L’uomo può dire io solo in un rapporto, solo nella consapevolezza del proprio debito di gratitudine per chi ci è padre, per chi ci ha messo sulla strada, ci ha fatto camminare, ci ha permesso di esprimere più appieno la nostra umanità. Assistendo a questo dialogo Amerigo entra in crisi, si interroga se il valore dell’uomo consista nella produttività e nella perfezione o se l’uomo, in realtà, valga quando non consideri mai abbastanza raggiunta la sua interezza. È una bellissima intuizione: l’uomo vale nella consapevolezza della sua dipendenza e nella tensione del suo sguardo verso l’ideale.

Il Cottolengo diventa la prova e insieme la smentita dell’inutilità del fare, della vanità del tutto e insieme dell’importanza di ogni azione compiuta, una potente testimonianza contro l’ambizione delle forze umane. Anche un semplice bullone acquista così un significato profondissimo se esso è messo in rapporto con la complessità totale nella quale si inserisce, come se fosse un pezzo di un puzzle inserito al posto giusto. Nasce così la consapevolezza dell’azione che compiamo sul lavoro in relazione al senso complessivo del lavoro e della realtà. Ogni opera che si compie ha solo il significato «di variante dell’unica attitudine possibile: la preghiera, ossia il farsi parte di Dio, ossia […] l’accettare la pochezza umana il riversare la propria negatività nel conto di una totalità in cui tutte le penalità si annullano»
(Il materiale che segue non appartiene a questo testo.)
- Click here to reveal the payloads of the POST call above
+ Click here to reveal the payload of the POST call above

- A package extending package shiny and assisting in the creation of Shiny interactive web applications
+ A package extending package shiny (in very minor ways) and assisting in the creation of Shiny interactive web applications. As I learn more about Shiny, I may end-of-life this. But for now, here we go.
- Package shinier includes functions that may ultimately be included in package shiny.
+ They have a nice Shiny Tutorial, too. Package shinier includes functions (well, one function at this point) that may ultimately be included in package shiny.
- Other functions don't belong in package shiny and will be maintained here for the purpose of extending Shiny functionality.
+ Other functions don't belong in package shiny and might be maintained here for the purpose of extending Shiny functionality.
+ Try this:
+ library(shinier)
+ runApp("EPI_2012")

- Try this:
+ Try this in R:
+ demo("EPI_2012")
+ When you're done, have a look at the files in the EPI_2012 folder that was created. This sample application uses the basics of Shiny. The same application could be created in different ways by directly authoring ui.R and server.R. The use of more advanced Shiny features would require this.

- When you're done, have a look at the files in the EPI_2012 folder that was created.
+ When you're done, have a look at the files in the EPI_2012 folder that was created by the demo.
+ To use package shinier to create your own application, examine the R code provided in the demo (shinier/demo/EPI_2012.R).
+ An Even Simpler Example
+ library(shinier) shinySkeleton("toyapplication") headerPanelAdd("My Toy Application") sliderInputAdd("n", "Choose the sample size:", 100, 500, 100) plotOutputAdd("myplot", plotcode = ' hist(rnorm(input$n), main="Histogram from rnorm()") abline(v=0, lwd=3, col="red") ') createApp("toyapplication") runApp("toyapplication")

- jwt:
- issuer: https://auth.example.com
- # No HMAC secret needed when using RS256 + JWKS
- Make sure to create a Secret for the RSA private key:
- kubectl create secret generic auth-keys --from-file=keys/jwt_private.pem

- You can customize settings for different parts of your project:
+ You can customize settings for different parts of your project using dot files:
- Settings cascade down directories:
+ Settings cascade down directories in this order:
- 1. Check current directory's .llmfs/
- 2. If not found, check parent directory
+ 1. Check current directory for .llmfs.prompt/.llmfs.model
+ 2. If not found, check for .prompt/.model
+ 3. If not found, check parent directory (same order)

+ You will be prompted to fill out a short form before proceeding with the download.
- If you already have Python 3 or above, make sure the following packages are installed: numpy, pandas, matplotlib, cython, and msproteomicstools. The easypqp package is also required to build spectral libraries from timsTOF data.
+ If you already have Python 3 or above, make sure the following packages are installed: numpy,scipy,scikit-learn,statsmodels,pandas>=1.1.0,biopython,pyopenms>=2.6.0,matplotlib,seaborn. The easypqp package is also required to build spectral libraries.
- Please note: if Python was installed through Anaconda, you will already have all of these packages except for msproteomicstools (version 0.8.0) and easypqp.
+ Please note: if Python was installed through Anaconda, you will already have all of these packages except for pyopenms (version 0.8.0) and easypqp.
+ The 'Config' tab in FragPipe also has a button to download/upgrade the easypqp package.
Ne La chiave a stella (1978) di Primo Levi, il protagonista Fassone, stanco di lavorare in fabbrica, presta la sua manovalanza come montatore presso i cantieri sparsi nel mondo, contento e orgoglioso del lavoro che svolge. Racconta, infatti:

"Perché sa, se io faccio questo mestiere di girare per tutti i cantieri, le fabbriche e i porti del mondo, non è mica per caso, è perché ho voluto. Tutti i ragazzi si sognano di andare nella giungla o nei deserti o in Malesia, e me lo sono sognato anch’io; solo che a me i sogni mi piace farli venire veri, se no rimangono come una malattia che uno se la porta appresso per tutta la vita, o come la farlecca di un’operazione, che tutte le volte che viene umido torna a fare male. C’erano due manieri: aspettare di diventare ricco e poi fare il turista, oppure fare il montatore. Io ho fatto il montatore".